2008 Ventoux rouge Clos de Trias
Cuvée aus 75% Grenache noir, 15% Syrah, 8% Carignan und 2% Cinsault. Das Durchschnittsalter der biodynamisch bewirtschfteten Weinberge liegt bei 40 Jahren, der Ertrag bei knapp 38 hl/ha. Der Wein war knapp 1 Tag zuvor gefüllt, was man ihm aber nicht unbedingt negativ anmerkte, wir erschmeckten in der wunderbar frischen Stilistik etwas Pfeffer bei viel natürlicher Frucht, feinstes Tannin. Insgesamt ein sehr feiner, intensiver Stil, mit wunderbarem Schmelz und zarter kühler, auch würziger Mineralität. Das ganze wirkt ungemein frisch und nicht ermüdend am Gaumen. Sehr schöner, preiswerter Stoff!

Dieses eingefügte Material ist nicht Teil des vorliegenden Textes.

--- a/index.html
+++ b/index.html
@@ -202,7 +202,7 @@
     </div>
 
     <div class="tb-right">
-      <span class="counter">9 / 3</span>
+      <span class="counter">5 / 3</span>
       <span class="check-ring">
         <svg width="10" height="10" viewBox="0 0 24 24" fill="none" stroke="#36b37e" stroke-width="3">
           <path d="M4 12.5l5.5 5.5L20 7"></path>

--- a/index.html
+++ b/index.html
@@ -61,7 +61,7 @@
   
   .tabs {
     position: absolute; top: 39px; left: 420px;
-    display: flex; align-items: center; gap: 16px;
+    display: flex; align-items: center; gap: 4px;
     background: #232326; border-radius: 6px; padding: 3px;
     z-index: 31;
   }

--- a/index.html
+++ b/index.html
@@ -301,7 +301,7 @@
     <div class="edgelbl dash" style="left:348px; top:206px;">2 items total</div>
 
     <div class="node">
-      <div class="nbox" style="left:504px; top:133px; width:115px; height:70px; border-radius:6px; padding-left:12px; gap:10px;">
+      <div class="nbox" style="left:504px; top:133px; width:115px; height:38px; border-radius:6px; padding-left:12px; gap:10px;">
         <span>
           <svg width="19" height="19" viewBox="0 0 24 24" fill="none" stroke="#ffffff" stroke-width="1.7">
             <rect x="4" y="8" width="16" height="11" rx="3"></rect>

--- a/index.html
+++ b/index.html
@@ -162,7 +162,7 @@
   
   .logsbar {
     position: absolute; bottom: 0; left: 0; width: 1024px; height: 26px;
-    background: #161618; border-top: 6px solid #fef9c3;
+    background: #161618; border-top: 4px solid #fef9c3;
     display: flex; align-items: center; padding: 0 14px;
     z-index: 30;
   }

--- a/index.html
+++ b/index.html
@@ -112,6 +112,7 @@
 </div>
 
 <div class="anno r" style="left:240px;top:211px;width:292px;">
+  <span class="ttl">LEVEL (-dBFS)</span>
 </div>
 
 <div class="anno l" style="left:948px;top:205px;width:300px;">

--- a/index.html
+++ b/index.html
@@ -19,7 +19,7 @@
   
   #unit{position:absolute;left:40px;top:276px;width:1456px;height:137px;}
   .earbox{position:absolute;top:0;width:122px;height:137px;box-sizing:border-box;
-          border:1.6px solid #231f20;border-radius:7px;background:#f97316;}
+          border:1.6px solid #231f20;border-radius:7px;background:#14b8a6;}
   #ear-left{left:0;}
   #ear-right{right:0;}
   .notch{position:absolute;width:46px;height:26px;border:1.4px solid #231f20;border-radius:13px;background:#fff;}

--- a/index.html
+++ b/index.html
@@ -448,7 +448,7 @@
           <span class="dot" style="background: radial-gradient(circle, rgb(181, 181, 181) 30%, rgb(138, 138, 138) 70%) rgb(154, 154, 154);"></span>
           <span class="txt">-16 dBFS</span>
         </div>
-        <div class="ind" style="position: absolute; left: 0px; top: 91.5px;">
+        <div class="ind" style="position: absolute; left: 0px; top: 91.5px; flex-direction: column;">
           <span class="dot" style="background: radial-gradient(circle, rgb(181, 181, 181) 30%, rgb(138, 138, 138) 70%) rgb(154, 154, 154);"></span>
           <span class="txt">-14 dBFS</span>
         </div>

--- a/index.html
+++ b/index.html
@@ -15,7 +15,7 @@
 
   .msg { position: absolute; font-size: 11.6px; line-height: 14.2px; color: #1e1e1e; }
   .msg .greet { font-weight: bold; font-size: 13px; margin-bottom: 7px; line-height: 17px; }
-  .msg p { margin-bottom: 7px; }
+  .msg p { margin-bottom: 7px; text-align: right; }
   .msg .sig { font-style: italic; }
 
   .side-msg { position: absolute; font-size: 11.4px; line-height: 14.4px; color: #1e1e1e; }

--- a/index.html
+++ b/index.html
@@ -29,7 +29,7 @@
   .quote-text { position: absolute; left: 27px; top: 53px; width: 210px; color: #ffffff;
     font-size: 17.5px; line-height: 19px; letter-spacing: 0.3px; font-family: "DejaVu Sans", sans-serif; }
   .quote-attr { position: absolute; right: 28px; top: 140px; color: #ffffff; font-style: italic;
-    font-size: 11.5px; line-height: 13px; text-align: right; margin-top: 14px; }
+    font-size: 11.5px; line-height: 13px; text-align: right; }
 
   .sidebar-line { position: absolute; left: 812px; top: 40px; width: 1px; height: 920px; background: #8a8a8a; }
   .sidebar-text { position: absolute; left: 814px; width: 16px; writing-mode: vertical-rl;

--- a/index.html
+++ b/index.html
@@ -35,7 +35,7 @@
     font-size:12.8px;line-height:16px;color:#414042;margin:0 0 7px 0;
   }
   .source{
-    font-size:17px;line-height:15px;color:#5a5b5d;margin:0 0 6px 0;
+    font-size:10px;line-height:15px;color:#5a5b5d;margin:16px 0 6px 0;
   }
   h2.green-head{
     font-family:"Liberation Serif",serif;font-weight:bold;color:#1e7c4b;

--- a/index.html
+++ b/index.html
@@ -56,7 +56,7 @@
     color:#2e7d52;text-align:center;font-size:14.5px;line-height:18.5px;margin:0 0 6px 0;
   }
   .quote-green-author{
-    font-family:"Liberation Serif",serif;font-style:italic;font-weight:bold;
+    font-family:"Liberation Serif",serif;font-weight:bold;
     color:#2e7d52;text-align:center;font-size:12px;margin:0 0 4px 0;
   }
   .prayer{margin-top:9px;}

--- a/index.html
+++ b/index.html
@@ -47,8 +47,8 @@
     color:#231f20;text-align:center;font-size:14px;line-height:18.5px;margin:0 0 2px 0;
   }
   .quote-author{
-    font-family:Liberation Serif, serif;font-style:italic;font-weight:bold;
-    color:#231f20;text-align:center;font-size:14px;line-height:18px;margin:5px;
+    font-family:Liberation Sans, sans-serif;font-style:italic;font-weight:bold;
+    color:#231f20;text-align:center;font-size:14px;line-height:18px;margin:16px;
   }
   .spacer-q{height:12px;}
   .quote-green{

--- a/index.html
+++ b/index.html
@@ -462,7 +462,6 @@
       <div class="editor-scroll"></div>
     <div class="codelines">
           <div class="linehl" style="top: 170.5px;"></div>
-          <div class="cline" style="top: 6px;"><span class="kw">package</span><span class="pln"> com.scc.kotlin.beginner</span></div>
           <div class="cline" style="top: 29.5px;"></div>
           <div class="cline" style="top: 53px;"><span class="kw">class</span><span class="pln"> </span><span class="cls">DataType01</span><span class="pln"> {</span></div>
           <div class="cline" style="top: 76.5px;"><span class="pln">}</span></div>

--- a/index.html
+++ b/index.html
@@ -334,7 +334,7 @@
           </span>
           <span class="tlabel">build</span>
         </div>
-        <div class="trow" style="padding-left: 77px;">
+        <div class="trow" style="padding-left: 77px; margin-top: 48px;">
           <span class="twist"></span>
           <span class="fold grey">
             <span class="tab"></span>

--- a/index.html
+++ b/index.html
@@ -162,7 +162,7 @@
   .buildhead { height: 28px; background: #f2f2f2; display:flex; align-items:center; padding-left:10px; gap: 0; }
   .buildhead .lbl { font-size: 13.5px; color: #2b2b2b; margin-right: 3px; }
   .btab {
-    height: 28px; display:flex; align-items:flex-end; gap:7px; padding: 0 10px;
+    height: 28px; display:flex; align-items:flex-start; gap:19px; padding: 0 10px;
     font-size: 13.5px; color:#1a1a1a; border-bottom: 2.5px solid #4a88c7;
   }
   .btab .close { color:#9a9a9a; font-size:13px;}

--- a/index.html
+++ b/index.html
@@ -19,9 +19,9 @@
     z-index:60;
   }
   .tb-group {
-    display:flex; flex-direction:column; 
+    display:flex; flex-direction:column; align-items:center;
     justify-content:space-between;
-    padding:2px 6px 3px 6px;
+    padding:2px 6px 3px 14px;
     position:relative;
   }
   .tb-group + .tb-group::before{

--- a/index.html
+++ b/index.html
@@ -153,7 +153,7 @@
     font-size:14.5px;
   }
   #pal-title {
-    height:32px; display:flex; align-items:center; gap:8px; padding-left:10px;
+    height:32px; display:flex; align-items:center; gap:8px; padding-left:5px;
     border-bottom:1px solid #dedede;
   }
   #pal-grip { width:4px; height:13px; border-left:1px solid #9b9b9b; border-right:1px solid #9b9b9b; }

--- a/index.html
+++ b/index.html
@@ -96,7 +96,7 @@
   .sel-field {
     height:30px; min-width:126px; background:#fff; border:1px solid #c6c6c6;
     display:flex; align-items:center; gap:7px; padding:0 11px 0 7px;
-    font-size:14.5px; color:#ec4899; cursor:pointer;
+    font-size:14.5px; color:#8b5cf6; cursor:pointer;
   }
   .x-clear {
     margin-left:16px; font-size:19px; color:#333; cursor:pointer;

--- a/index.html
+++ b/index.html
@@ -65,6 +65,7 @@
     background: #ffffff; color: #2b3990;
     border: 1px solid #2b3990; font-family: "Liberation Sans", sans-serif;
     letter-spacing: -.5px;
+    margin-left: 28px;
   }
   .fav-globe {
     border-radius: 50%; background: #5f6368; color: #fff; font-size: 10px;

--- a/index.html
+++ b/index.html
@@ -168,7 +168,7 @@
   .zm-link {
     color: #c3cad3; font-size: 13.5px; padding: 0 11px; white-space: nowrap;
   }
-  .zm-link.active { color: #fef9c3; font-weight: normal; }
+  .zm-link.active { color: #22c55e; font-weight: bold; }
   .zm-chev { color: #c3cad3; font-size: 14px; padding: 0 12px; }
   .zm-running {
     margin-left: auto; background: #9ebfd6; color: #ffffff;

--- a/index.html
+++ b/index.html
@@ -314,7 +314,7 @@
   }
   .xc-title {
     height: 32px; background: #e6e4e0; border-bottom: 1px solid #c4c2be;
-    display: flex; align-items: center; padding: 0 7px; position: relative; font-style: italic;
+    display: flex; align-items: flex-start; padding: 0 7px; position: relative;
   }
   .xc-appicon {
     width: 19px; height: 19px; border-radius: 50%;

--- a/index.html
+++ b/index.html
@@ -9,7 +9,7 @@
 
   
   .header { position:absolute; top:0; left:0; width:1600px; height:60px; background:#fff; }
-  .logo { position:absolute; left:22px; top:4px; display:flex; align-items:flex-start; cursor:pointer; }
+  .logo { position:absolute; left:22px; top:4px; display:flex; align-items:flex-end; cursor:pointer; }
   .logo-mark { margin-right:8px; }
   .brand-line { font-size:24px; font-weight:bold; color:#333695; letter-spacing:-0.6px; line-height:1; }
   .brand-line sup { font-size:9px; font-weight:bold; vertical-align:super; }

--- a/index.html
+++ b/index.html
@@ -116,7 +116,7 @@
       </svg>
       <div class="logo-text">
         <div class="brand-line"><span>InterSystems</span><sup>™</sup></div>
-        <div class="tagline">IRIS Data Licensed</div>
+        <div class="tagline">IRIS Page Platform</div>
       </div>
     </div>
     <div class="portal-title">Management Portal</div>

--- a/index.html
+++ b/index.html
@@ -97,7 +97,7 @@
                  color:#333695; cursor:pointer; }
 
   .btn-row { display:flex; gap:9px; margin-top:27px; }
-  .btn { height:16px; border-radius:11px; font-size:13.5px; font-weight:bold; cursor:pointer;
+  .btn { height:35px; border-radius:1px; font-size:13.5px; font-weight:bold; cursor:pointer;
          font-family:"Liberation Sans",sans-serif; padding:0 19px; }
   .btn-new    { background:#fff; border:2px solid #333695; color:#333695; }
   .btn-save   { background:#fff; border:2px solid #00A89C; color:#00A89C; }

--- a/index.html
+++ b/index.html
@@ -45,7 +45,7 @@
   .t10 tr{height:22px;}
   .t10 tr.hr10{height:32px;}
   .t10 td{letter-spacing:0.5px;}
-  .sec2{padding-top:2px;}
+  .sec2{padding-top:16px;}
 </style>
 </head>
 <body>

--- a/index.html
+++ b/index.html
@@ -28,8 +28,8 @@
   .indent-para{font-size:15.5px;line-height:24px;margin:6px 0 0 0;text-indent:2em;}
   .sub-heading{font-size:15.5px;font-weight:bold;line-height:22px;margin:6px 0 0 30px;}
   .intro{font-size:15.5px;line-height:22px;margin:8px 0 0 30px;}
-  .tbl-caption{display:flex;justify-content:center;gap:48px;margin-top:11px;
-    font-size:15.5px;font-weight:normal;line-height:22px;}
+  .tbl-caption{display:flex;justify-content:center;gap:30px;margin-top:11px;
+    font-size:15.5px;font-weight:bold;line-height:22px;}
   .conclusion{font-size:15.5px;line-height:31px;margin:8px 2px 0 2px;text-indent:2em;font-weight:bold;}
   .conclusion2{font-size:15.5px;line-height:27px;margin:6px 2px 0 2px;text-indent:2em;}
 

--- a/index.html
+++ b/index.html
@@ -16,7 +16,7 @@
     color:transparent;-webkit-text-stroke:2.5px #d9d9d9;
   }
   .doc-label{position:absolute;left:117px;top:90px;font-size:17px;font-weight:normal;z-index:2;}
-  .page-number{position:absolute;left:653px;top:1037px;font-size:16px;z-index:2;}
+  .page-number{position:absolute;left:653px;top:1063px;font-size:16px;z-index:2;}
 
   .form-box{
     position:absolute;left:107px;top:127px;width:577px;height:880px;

2007 Ventoux rouge Vieilles Vignes Clos de Trias
Grenache Noir mit 4% Syrah, 60-85 jährige Reben, handgelesen, über 47 Tage Mazeration auf der Schale, spontanvergoren, wenig SO2, 1/3 des Weines reifte über 8 Monate in 600 & 700 l Holzfässern.
Ein Wein, der fasziniert. Kaum im Mund, kleidet er denselbigen wunderbar aus, eine herrliche Textur von zarter Kühle, pfeffriger Würze und feiner Frucht entsteht, ein sinnliches Aromenspiel von großer Klasse. Hochfein, und im Gegensatz zu vielen 07ern weder breit noch alkoholisch.
2008 Ventoux rouge Pied Porcher Clos de Trias
100% Grenache Noir, von durchschnittlich 45 jährigen Reben einer 1,1 ha kleinen Einzel-Parzelle mit nordöstlicher Ausrichtung. Biodynamische Arbeitsweise, zu 90% mit Stil und Stengel spontan vergoren, 32 Tage Mazeration auf den Schalen, 50% reifte in 600 l Fässern, minimal So2, keine sonstigen Zusätze. Evens Spitzenwein. Samtig, kühl, konzentriert, großer Stoff. Kaufen!
Natürlich besuchten wir auch noch unseren Winzer Pierre Leveque von der Domaine de Fontenille aus Lauris im Luberon, nachdem wir seine Weine aber schon 14 Tage zuvor ausgiebig probieren konnten, blieb es hier bei einem kurzen Hallo. Nachdem es bei ihm keinen 07er Côtes du Luberon Vielles Vignes geben wird, haben wir uns ja nochmals ausreichend mit seinem 05er eingedeckt, die Reife tut den Weinen auch sehr gut, im Moment präsentieren sich die 05er extrem gut. Aus 2009 wird es wieder “Vieilles Vignes” geben und Pierre hat da wieder einen großartigen Wein vinifiziert, der im Juni 2011 gefüllt wird.
Ebenfalls sehr gut gefallen haben mir die Weine der Domaine Le Grand Vallat (eigene Webseite geht nicht) aus Blauvac, einem ebenfalls zertifiziert biologisch arbeitenden Betrieb. Da steht diese Woche nochmals eine Nachverkostung der Weine an, nachdem uns diese Woche vom Weingut eine Vertreterin besucht hat.
Es war ein sehr schöner Vormittag mit großartigen Weinen und tollen Winzerpersönlichkeiten, nach der Stärkung am Buffet machten wir uns auf nach Gigondas!
Aber das ist wieder eine andere Geschichte.